Hereinafter, a method for improving an unobserved area of a radar system and a radar system using the same will be described with reference to the accompanying drawings.

4 is a flowchart illustrating a method for improving an unobserved area of a radar system according to an exemplary embodiment of the present invention. Referring to FIG. 4, in the method for improving the unobserved region of the cluttermap-based radar system according to the present embodiment, setting a minimum elevation angle at which the radar beam can be transmitted (S10) and setting a waveform in the transmittable beam grid. It may include the step of setting the observation area (S20) and updating the clutter map during the normal search (S30).

In the clutter map formation algorithm, steps S10 and S20 are parts for forming an initial clutter map, and step S30 is a part for updating the clutter map formed by these steps during regular search.

Hereinafter, the step of setting the minimum elevation of step S10 will be described in detail with reference to FIGS. 5 and 6. FIG. 5 is a flowchart for describing operation S10 of FIG. 4, and FIG. 6 is a diagram illustrating beam grids for respective azimuth angles for explaining operation S10 of FIG. 4.

Referring to FIG. 5, the radar system transmits and receives a PT waveform to the beam grid in order to set the lowest elevation angle at which the beam can be transmitted (S110).

The radar system determines whether the maximum magnitude A _max of the first signal received as shown in Equation 1 after the transmission and reception of the PT waveform in step S110 is smaller than the first threshold value C ₁ .

As a result of the above determination, when it is determined that the maximum value A _max of the first signal is greater than or equal to the first threshold value C ₁ , the radar system sets the beam grid corresponding to the received first signal as the transmission prohibition area. (S120).

Next, the radar system transmits and receives additional PT waveforms to the beam grid for each azimuth as shown in FIG. 6 for more accurate minimum elevation setting (S140).

The beam grid for each azimuth of FIG. 6 may be expressed by Equation 2.
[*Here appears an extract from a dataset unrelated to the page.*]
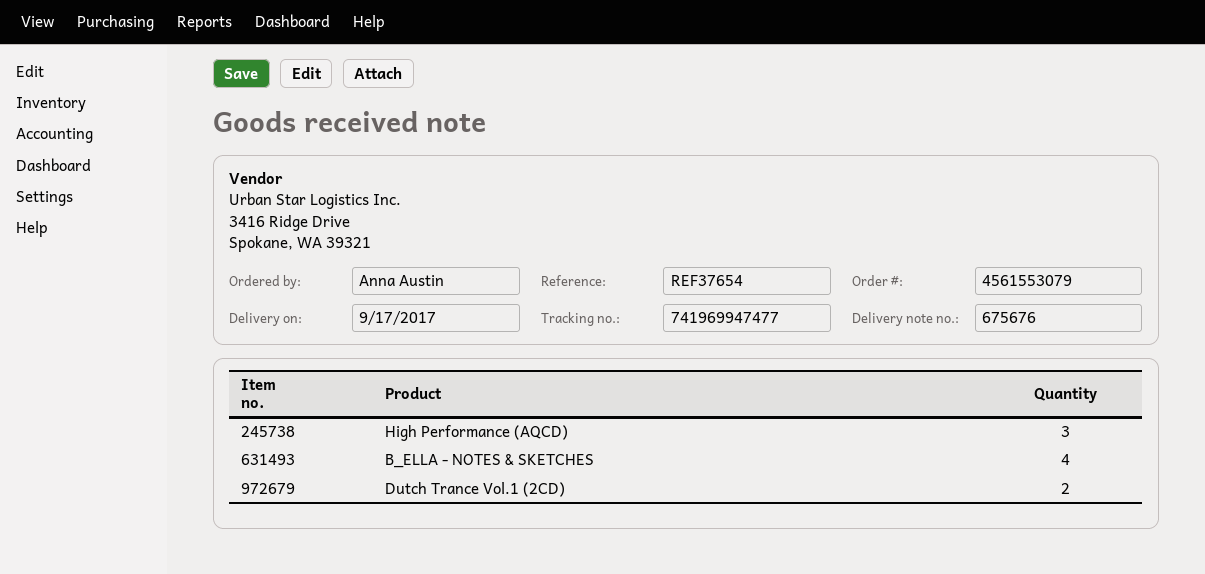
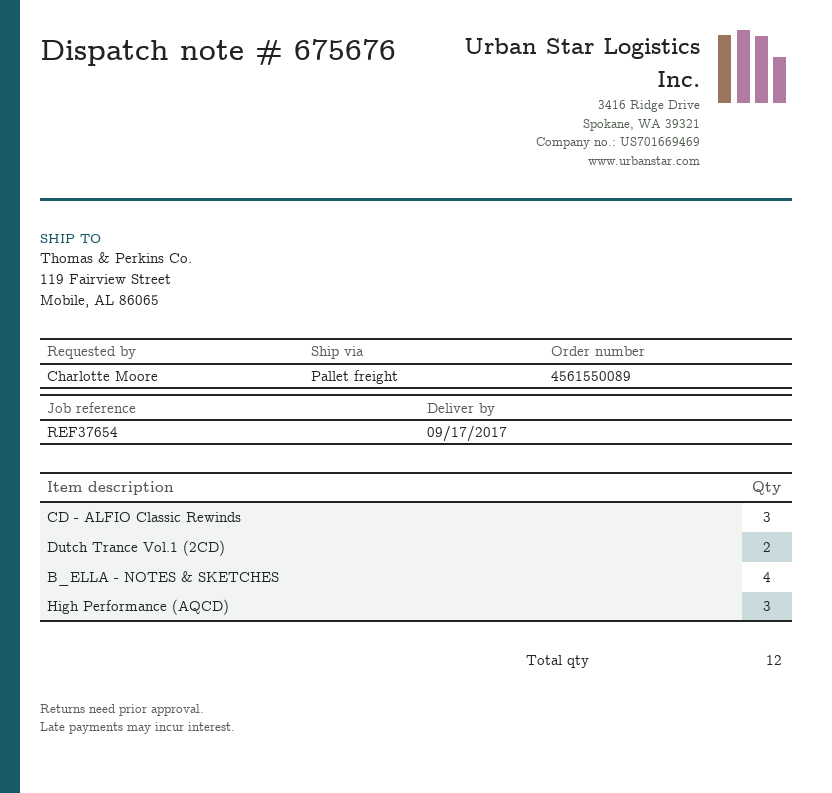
order number: 4561553079 -> 4561550089
ordered by: Anna Austin -> Charlotte Moore
CD - ALFIO Classic Rewinds: none -> 3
Here, e _i is the highest elevation of the transmission prohibition zone for each azimuth, and e _{i + 1} is the elevation of the beam grid directly above the beam grid corresponding to e _i .

If the maximum magnitude A _max of the second signal received after the operation S140 is greater than or equal to the first threshold C ₁ , the radar system sets the beam grid corresponding to the second signal to the transmission prohibition area. (S150). Next, the radar system sets a PT waveform on the beam grid having the lowest elevation that can be transmitted for each azimuth (S170).
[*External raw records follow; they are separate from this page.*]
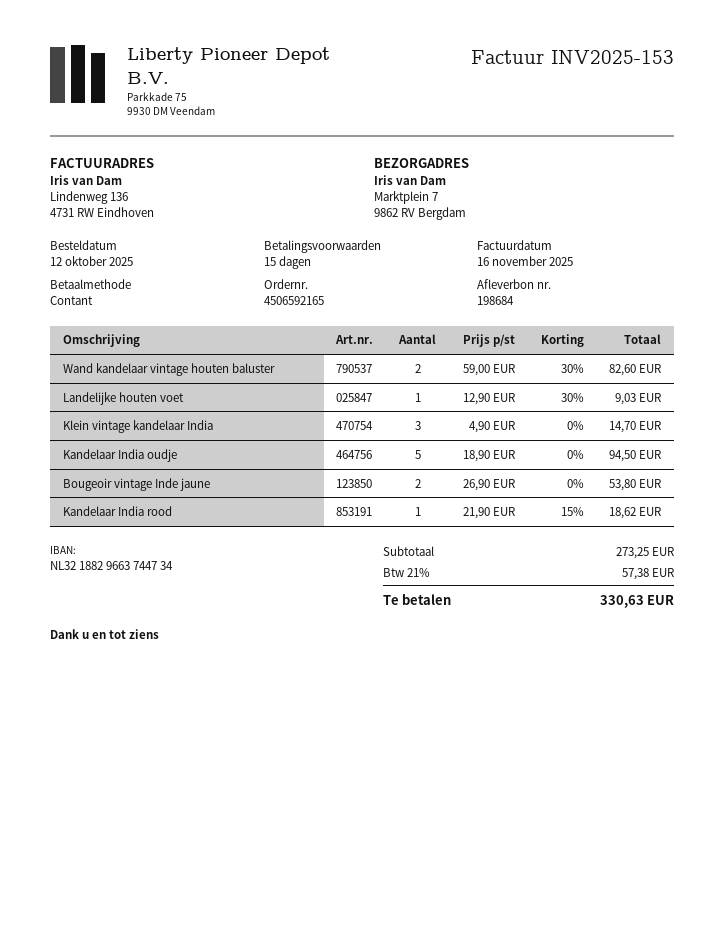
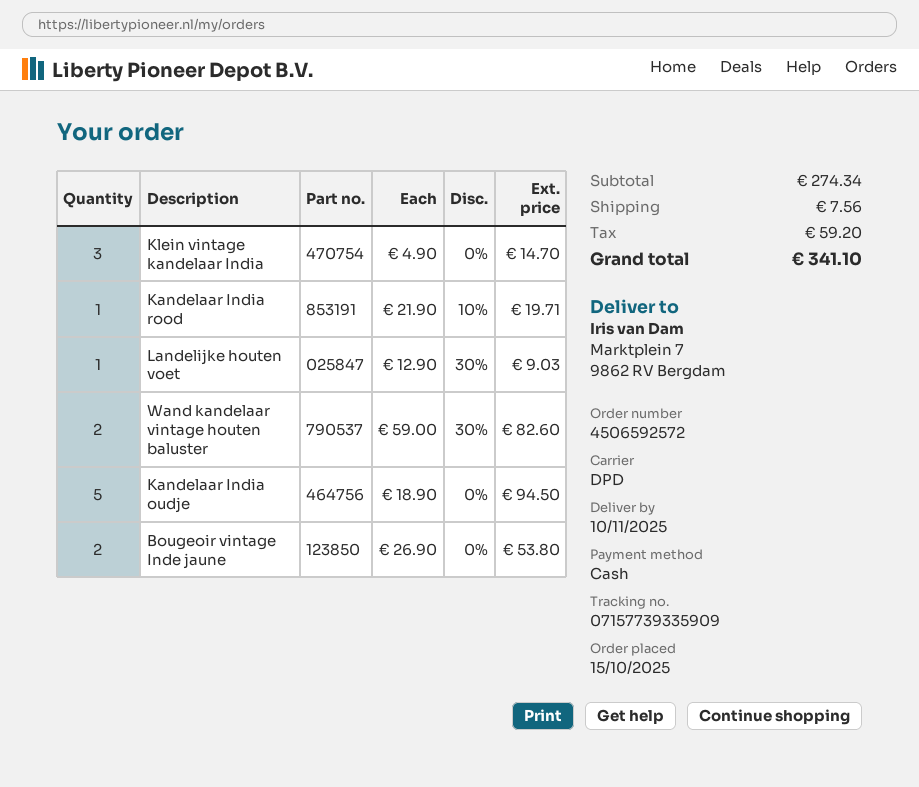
order number: 4506592165 -> 4506592572
order date: 2025-10-12 -> 2025-10-15
Kandelaar India rood: 1 x 21.90 - 15% = 18.62 -> 1 x 21.90 - 10% = 19.71
subtotal: 273.25 -> 274.34
shipping: none -> 7.56
tax: 57.38 -> 59.20
total: 330.63 -> 341.10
Hereinafter, with reference to FIGS. 7 and 8, step S20 according to the present embodiment will be described in detail. 7 is a flowchart for explaining operation S20 of FIG. 4, and FIG. 8 is a view for explaining an unobserved region setting step of operation S20 of FIG. 4.

Referring to FIG. 7, the radar system first transmits and receives a Linear Frequency Modulation (LFM) waveform in order to set a waveform in a beam grid above a minimum elevation and set an unobserved region (S210). In other words, the radar system transmits and receives LFM waveforms to beam grids other than the lowest elevation.

The radar system calculates a first average value An of the signal size for each distance section for each beam grid, and the received signal of the sub-lobe channel received from a separate sub-lobe antenna also has a second average value of the signal size for each distance section for each beam grid. A _SLBn ) is calculated (S220).

이상인지 판단한다(S230). 제3 임계값은 임의의 상수값 C₃에 제2 평균값(A_SLBn)을 곱하는 것에 의해 결정된다.In order to determine whether the corresponding distance section is an unobserved region, the next radar system uses a first average value A _n equal to or greater than a second threshold value C ₂ and a first average value A _n equals a third threshold value as shown in _Equation 3 below.

It is determined whether or not (S230). The third threshold value is determined by multiplying the arbitrary constant value C ₃ by the second average value A _SLBn .

As a result of the determination in step S230, when the first average value An satisfies the condition of Equation 3, the radar system determines that there is a clutter, and as shown in FIG. 8, the distance sections R ₂ and R _i of the corresponding beam grid. ) Is set to the unobserved region (S240).

On the other hand, if the first average value An does not satisfy the condition of Equation 3 as a result of step S230, the radar system determines that there is no clutter, and as shown in FIG. 8, the distance section R ₃ , R _N-1 ) is not set to the unobserved region, and the beam grid is set to the LFM waveform by step S260 described later.

보다 작으면, 레이더 시스템은 해당 거리구간을 미관측 영역으로 설정하지 않음으로써 안테나 부엽으로 인한 미관측 영역의 과다 설정을 방지할 수 있다.That is, even if the first average value A _n is greater than or equal to the second threshold value C ₂ , the average value A _n is the third threshold value.

If smaller, the radar system does not set the distance section to the unobserved region, thereby preventing over-setting of the unobserved region due to the antenna side lobe.

보다 작으면 평균값(A_n)이 임계값(C₂) 이상이라 하더라도 안테나 부엽에 의한 클러터 신호이기 때문이다.As such, the first average value A _n is a threshold value when the distance section is not set as the unobserved region.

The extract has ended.